Other than that it was a great mandolin though so I was not too upset. I realized that I would have to spend a few hundred to get the neck fixed but overall it could have been a lot worse.
When I contacted the ebay seller he gave me the name of the Cafe member for whom he had sold the mandolin.
I contacted the guy through the Cafe and we traded some emails etc... but I didn't get any satisfaction so I just let it go. Live and learn and overall it wasn't so bad.
Some time later I received an email from Scott in which he stated that he had noticed that I had been in contact with this individual through the Cafe and he wanted to know if I had had any negative dealings because others had and Scott was trying to find out the extent of this guys' shady works.
I relayed my story to Scott just for his informational purposes but told him that  I was not looking for any remedy. I was fine with it really and it was an ebay transaction really not a Cafe transaction.
I was truly impressed though that he was taking the time to contact me.
So,,, like I said, this is not new to Scott. 
On a side note another great person got involved with this mandolin.
Charlie Derrington had already stepped up and fixed the mandolin for me FREE! even though he did not know me, and I was not the original purchaser. All I did was to email him and and ask his advice on how to go about getting it put right.
I will never forget that act from Charlie. I just have to believe that every story I ever heard about him and his great personality have to be totally true. Unbelievably superb gentleman in my experience. 
Anyway,,, that is my story about how one slightly sour ebay purchase put me in touch with 2 great people who went out of their way to ensure that a total stranger got taken care of.
Amazing really when you stop to think about it.

----------


## Links

This "Justin Clabo" story sounds a lot like our "buddy".

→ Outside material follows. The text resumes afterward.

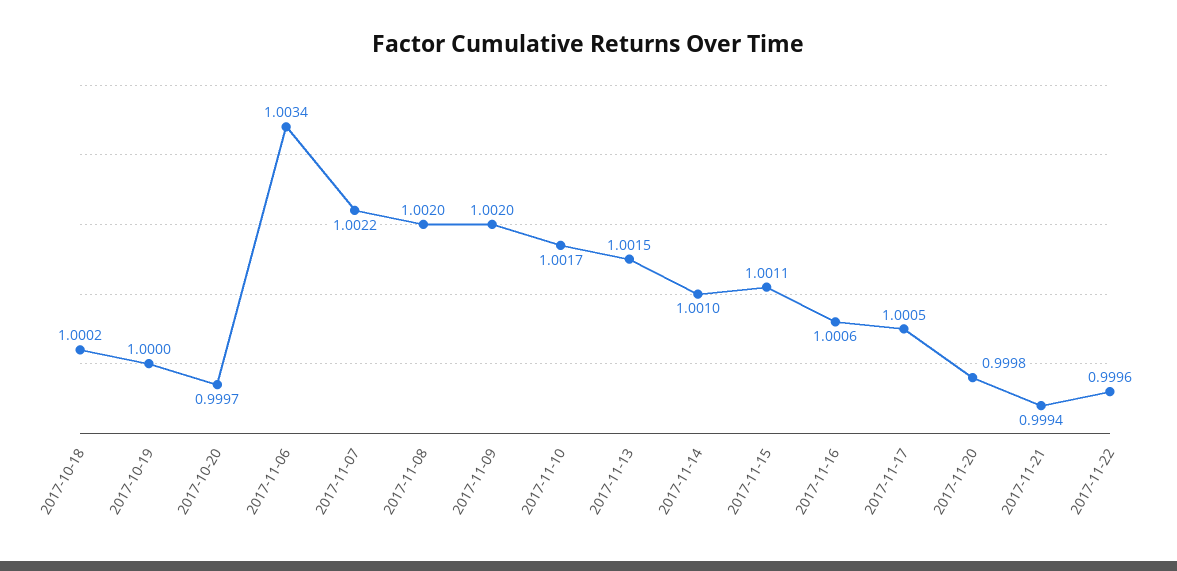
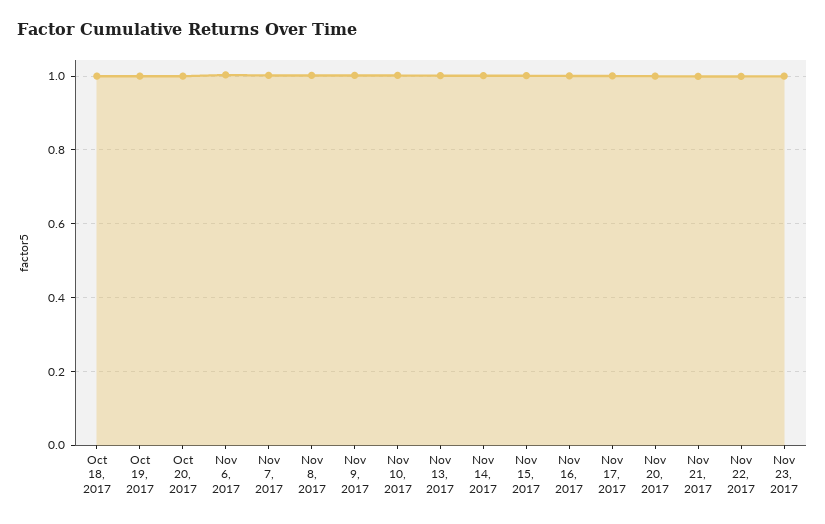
Nov 23, 2017: none -> 1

http://www.banjohangout.org/classifi...2638&cid=12280

I think if I happened to be from Sevierville and liked to buy, sell, play, etc. musical instruments, I would be upset that someone from my hometown is creating an atmosphere of distrust for the entire region.  I know I wouldn't buy from or sell to anyone from Sevierville, as you just don't know who you are dealing with.  Certainly this is not fair to all of the fine honest folks there, but unfortunately Danny has caused a great deal of harm.  Hopefully, there will be some instrument folks on his next jury!

----------


## Eric Hanson

http://cgi.ebay.com/1921-Gibson-A4-s...item2ea910ee2a

Could this be the same guy having someone else do the selling for him?

----------


## resophil

> http://cgi.ebay.com/1921-Gibson-A4-s...item2ea910ee2a
> 
> Could this be the same guy having someone else do the selling for him?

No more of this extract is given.